Я попытался рассмеяться в ответ, но смех просто не шел из меня. Кроме того, этот смех был бы притворным, а я никогда не притворялся, когда был с ней.
Все закончилось уже тогда, когда я переступил через порог и щелкнул замок закрывшейся за мной двери. Мы не кинулись обниматься, как в кино, яростно целуясь и тискаясь. Первые несколько замедленных секунд мы просто разглядывали друг друга, будто получили посылку и не знали, как ее открыть. Она села на кровать, я сел вслед за ней, и это напомнило мне наш прошлый раз, когда мы переступили эту черту в старшей школе. Тогда, как и сейчас, мы были разодеты и уставшие. Но в тот раз мы были в темном подвале, хотя я и мог разглядеть очертания оборок на ее бальном платье. А сейчас на нас светил яркий свет. Волосы окутывали ее голову, как черный нимб, рты у нас горели от выпитого алкоголя, а одежда была испачкана кладбищенской землей.

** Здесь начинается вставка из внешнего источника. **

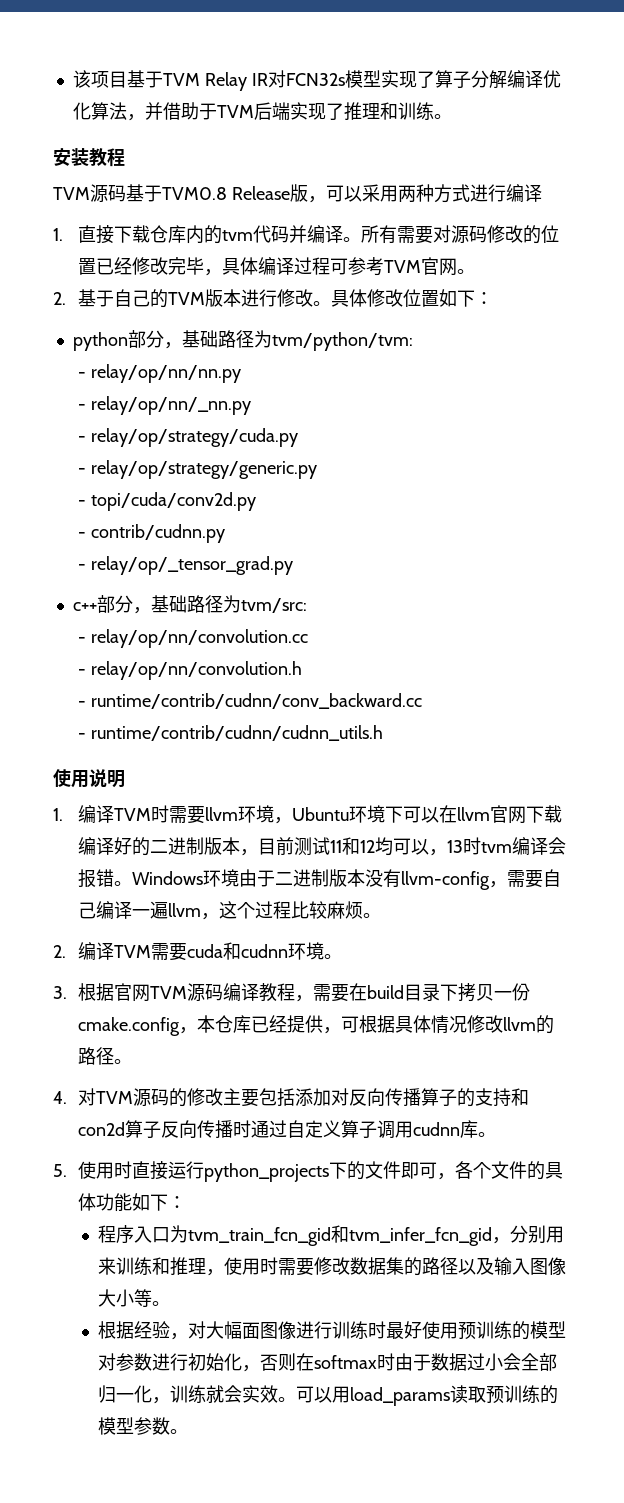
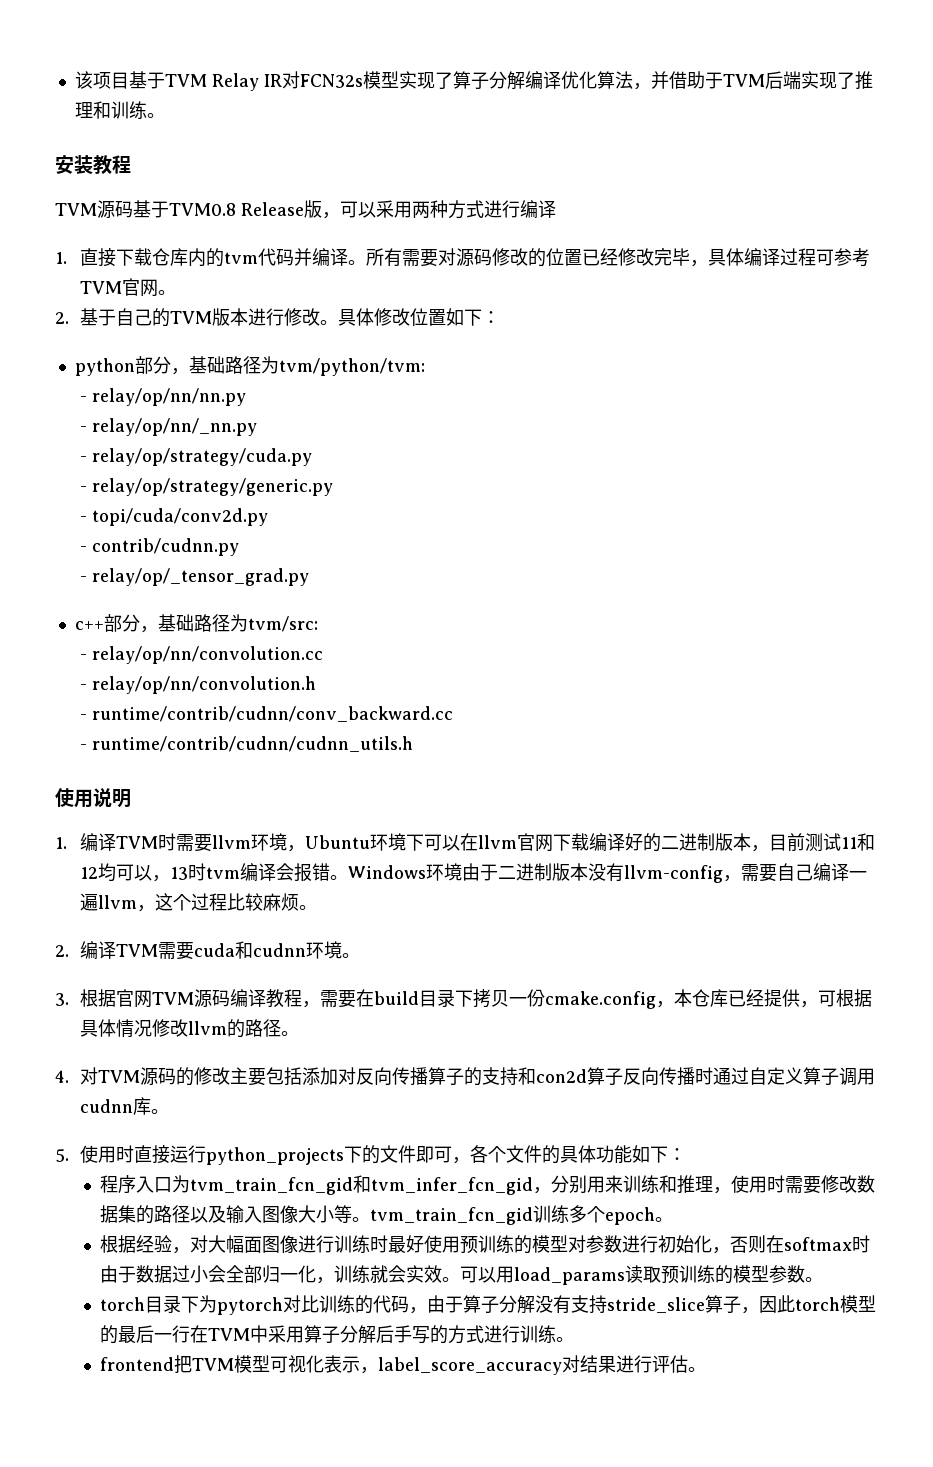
- 程序入口为tvm_train_fcn_gid和tvm_infer_fcn_gid，分别用来训练和推理，使用时需要修改数据集的路径以及输入图像大小等。
+ 程序入口为tvm_train_fcn_gid和tvm_infer_fcn_gid，分别用来训练和推理，使用时需要修改数据集的路径以及输入图像大小等。tvm_train_fcn_gid训练多个epoch。
+ torch目录下为pytorch对比训练的代码，由于算子分解没有支持stride_slice算子，因此torch模型的最后一行在TVM中采用算子分解后手写的方式进行训练。
+ frontend把TVM模型可视化表示，label_score_accuracy对结果进行评估。

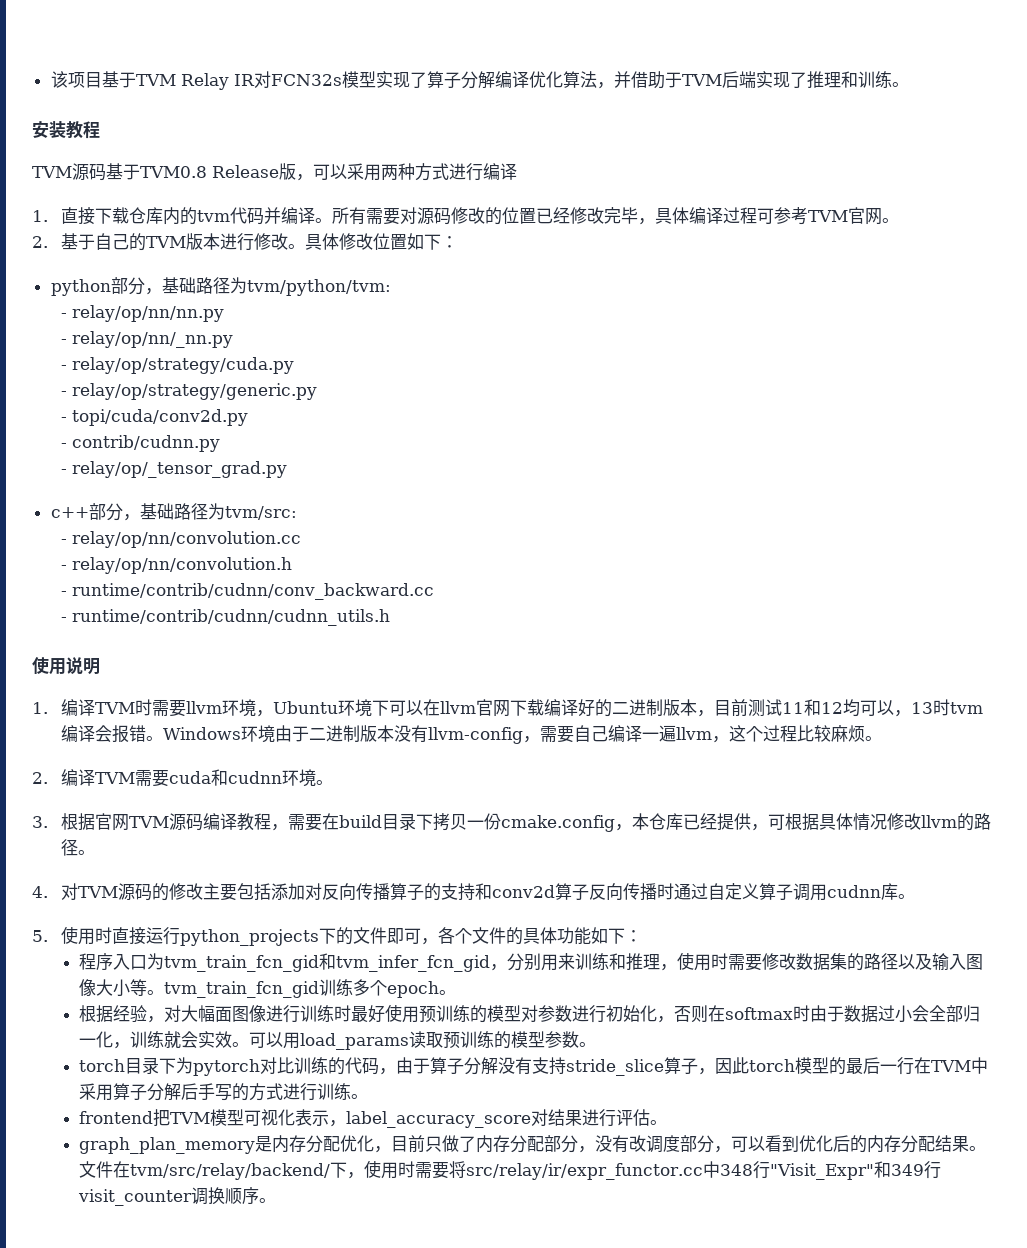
- 4.对TVM源码的修改主要包括添加对反向传播算子的支持和con2d算子反向传播时通过自定义算子调用cudnn库。
+ 4.对TVM源码的修改主要包括添加对反向传播算子的支持和conv2d算子反向传播时通过自定义算子调用cudnn库。
- frontend把TVM模型可视化表示，label_score_accuracy对结果进行评估。
+ frontend把TVM模型可视化表示，label_accuracy_score对结果进行评估。
+ graph_plan_memory是内存分配优化，目前只做了内存分配部分，没有改调度部分，可以看到优化后的内存分配结果。文件在tvm/src/relay/backend/下，使用时需要将src/relay/ir/expr_functor.cc中348行"Visit_Expr"和349行visit_counter调换顺序。

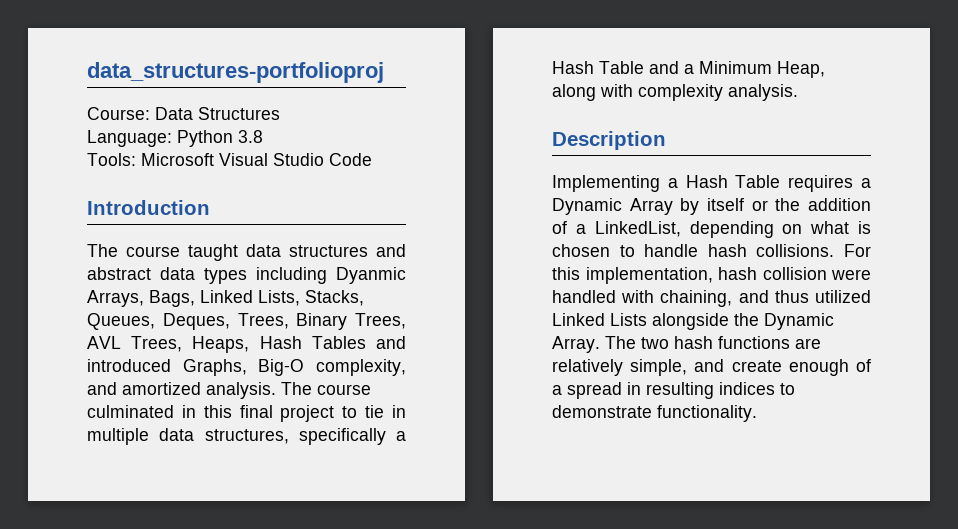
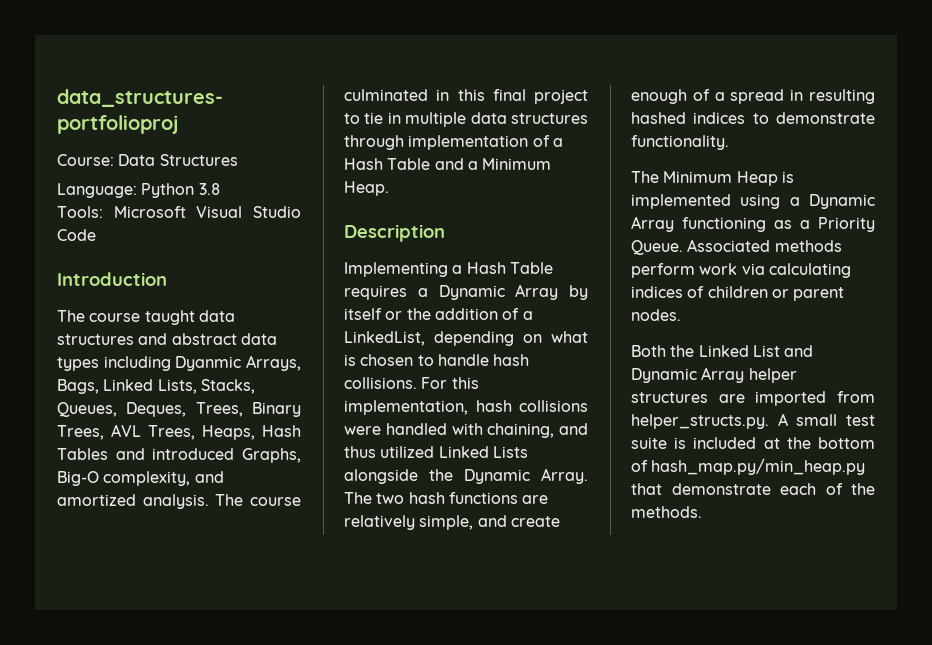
- The course culminated in this final project to tie in multiple data structures, specifically a Hash Table and a Minimum Heap, along with complexity analysis.
+ The course culminated in this final project to tie in multiple data structures through implementation of a Hash Table and a Minimum Heap.
- For this implementation, hash collision were handled with chaining, and thus utilized Linked Lists alongside the Dynamic Array.
+ For this implementation, hash collisions were handled with chaining, and thus utilized Linked Lists alongside the Dynamic Array.
- The two hash functions are relatively simple, and create enough of a spread in resulting indices to demonstrate functionality.
+ The two hash functions are relatively simple, and create enough of a spread in resulting hashed indices to demonstrate functionality.
+ The Minimum Heap is implemented using a Dynamic Array functioning as a Priority Queue. Associated methods perform work via calculating indices of children or parent nodes.
+ Both the Linked List and Dynamic Array helper structures are imported from helper_structs.py. A small test suite is included at the bottom of hash_map.py/min_heap.py that demonstrate each of the methods.

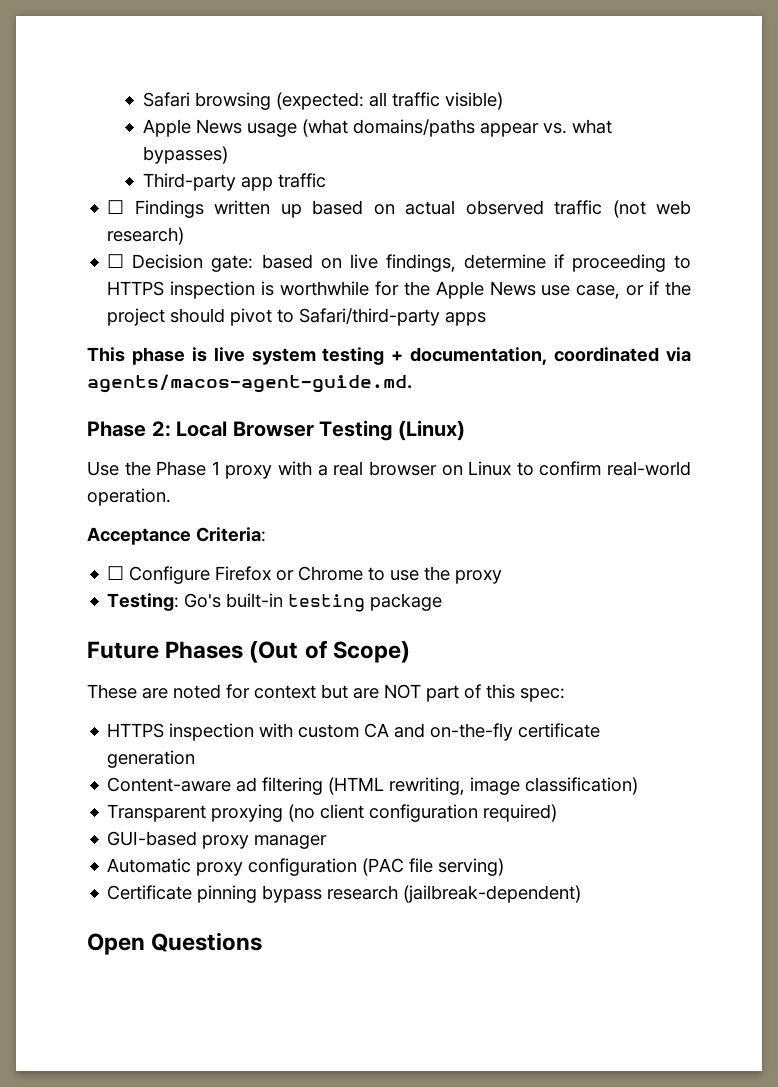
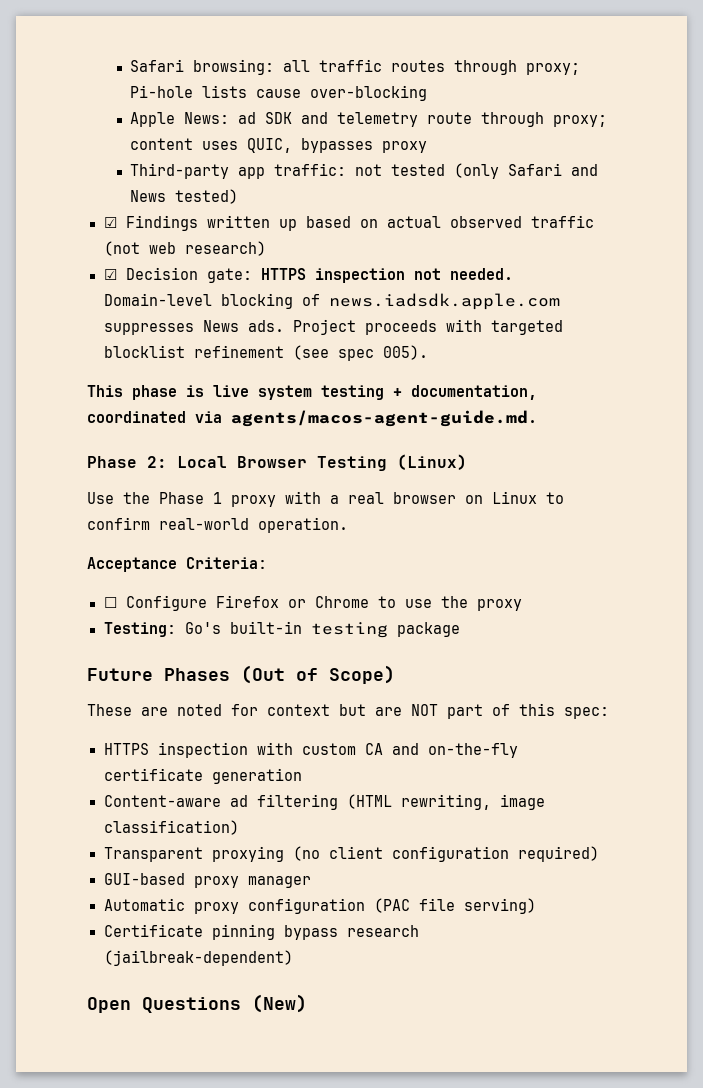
- Safari browsing (expected: all traffic visible)
- Apple News usage (what domains/paths appear vs. what bypasses)
- Third-party app traffic
- ☐ Findings written up based on actual observed traffic (not web research)
+ Safari browsing: all traffic routes through proxy; Pi-hole lists cause over-blocking
+ Apple News: ad SDK and telemetry route through proxy; content uses QUIC, bypasses proxy
+ Third-party app traffic: not tested (only Safari and News tested)
+ ☑ Findings written up based on actual observed traffic (not web research)
- ☐ Decision gate: based on live findings, determine if proceeding to HTTPS inspection is worthwhile for the Apple News use case, or if the project should pivot to Safari/third-party apps
+ ☑ Decision gate: HTTPS inspection not needed. Domain-level blocking of news.iadsdk.apple.com suppresses News ads. Project proceeds with targeted blocklist refinement (see spec 005).
- Open Questions
+ Open Questions (New)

Я подвинулся ближе к ней и запустил пальцы в копну ее густых волос.
– Мы ведь всегда были вместе, – сказала она. – Просто по-другому. Но всегда.
Я кивнул:
– Я хочу, чтоб ты со мной копала.
Мы рассмеялись, на этот раз вместе, по-настоящему. Тогда наши жизни изменились. Мы встретили друг друга с радостью на губах. Может быть, то, что произошло дальше, и не было законным союзом, у нас не было ни священника, ни свидетелей. Но это было нашим.